Farley Hall is a large 18th-century Grade I listed country house in the English village of Farley Hill, in the civil parish of Swallowfield, Berkshire.

The Hall was built in 1720s for Charles Lannoy. Plans for the landscaping were drawn up by the landscape gardener Charles Bridgeman. Formal gardens covering over 50 acres (20 hectares) have now been largely lost to agricultural and commercial development.

The house stands in parkland on high ground overlooking a lake and is built in brick in two storeys to a rectangular plan. The centre and oldest part has seven bays and is connected on each side by two bay links to four bay pavilions.
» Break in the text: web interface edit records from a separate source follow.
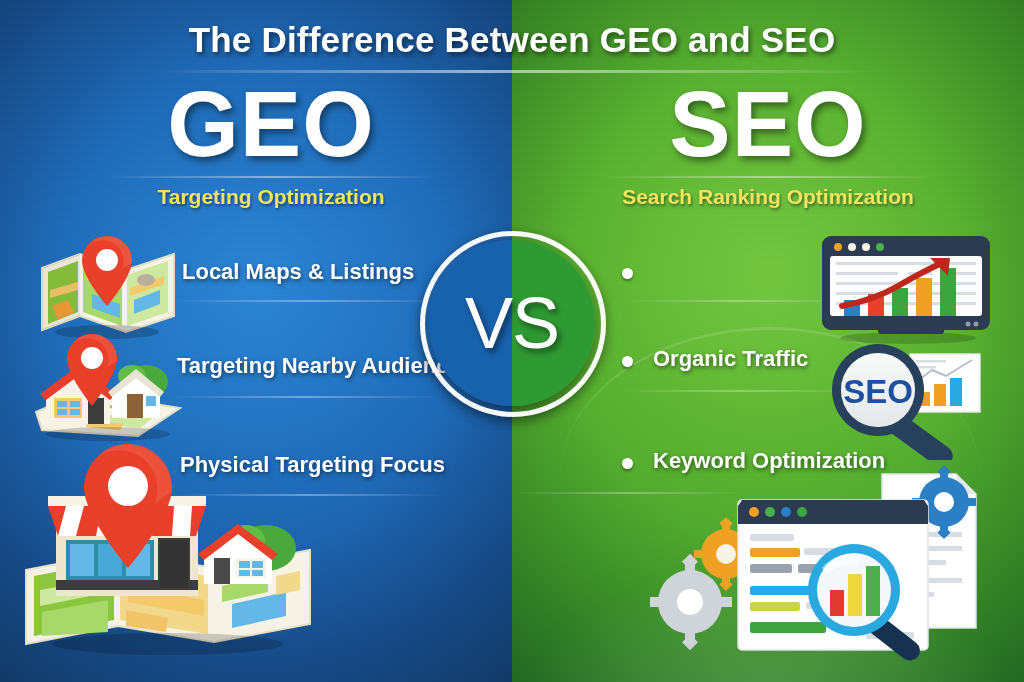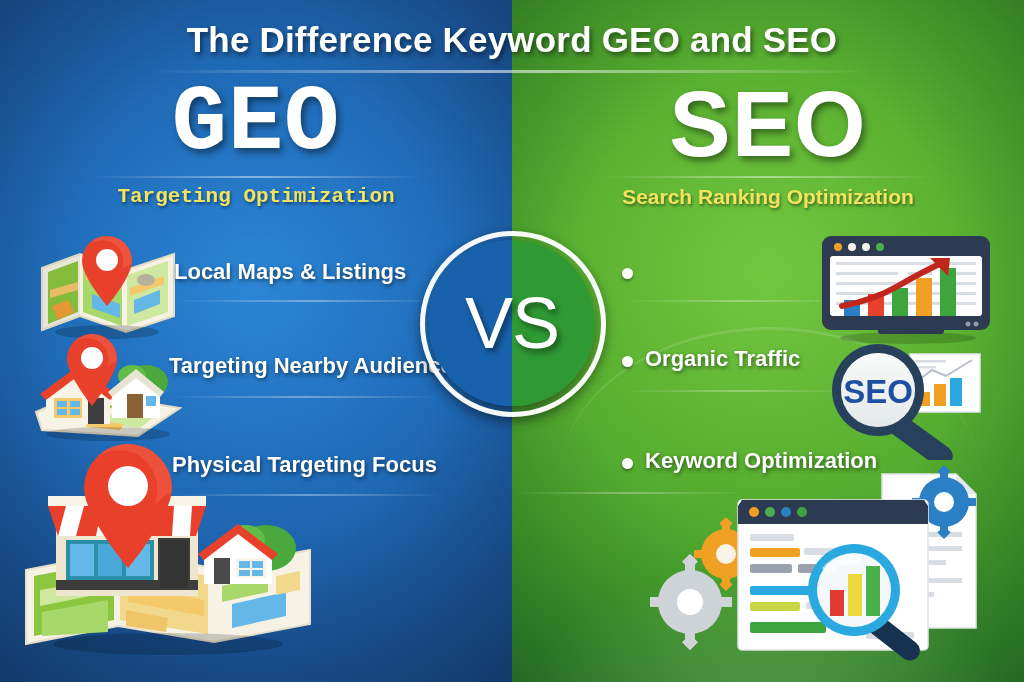"The Difference Keyword GEO and" div { text: Keyword -> Between }
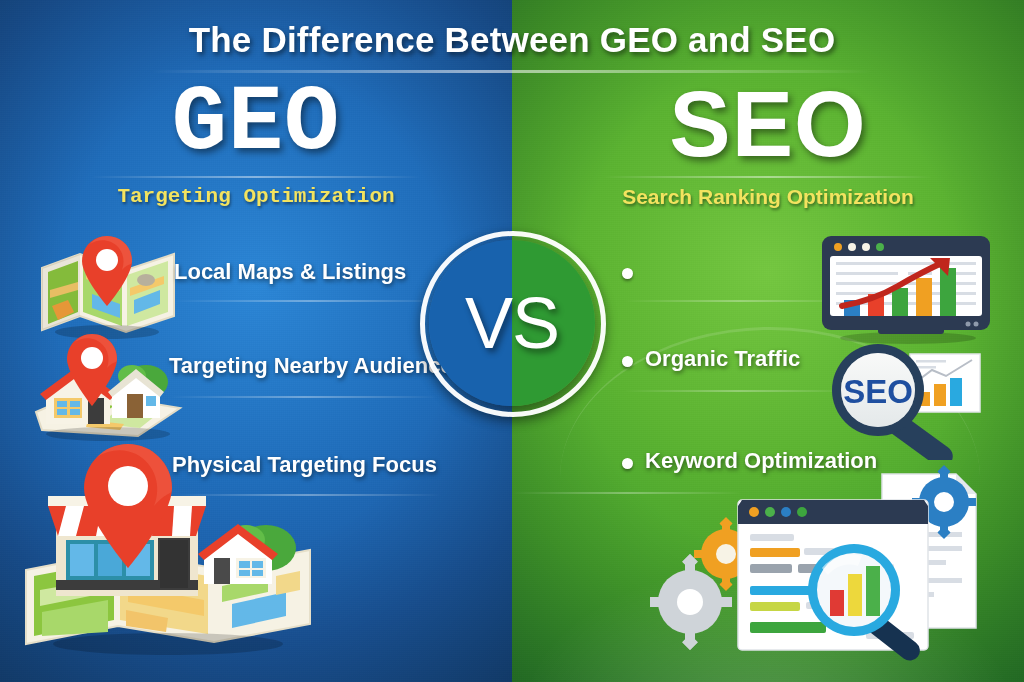"GEO" #blue-head { font-family: Liberation Mono, monospace -> none; left: 0 -> 15px }
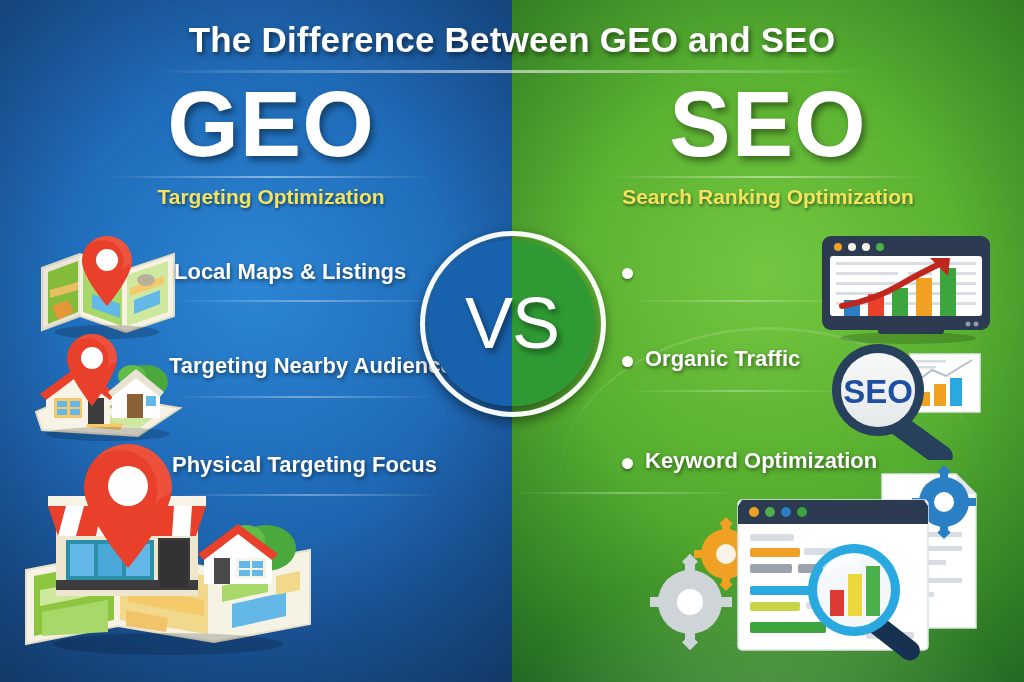"Local Maps & Listings" .item-label { padding-left: none -> 8px }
The 1750 acre (700 hectare) estate is bordered on three sides by tributaries of the River Thames (the Whitewater, Blackwater and Loddon). Within the grounds is a traditional working farm, a livery facility, a dairy farm, a commercial partridge, pheasant and mixed bird shoot and a range of residential and commercial properties.

The livery yard opened in February 2010 and is run by Gavin Crossley, formerly of the Household Cavalry. The Farley Hall Horse Trials became a new fixture in the British Eventing calendar in 2014.

The estate is currently owned by the fifth Viscount Bearsted and his family. Lady Bearsted (Dr Caroline Sacks) runs a medical practice from the Hall.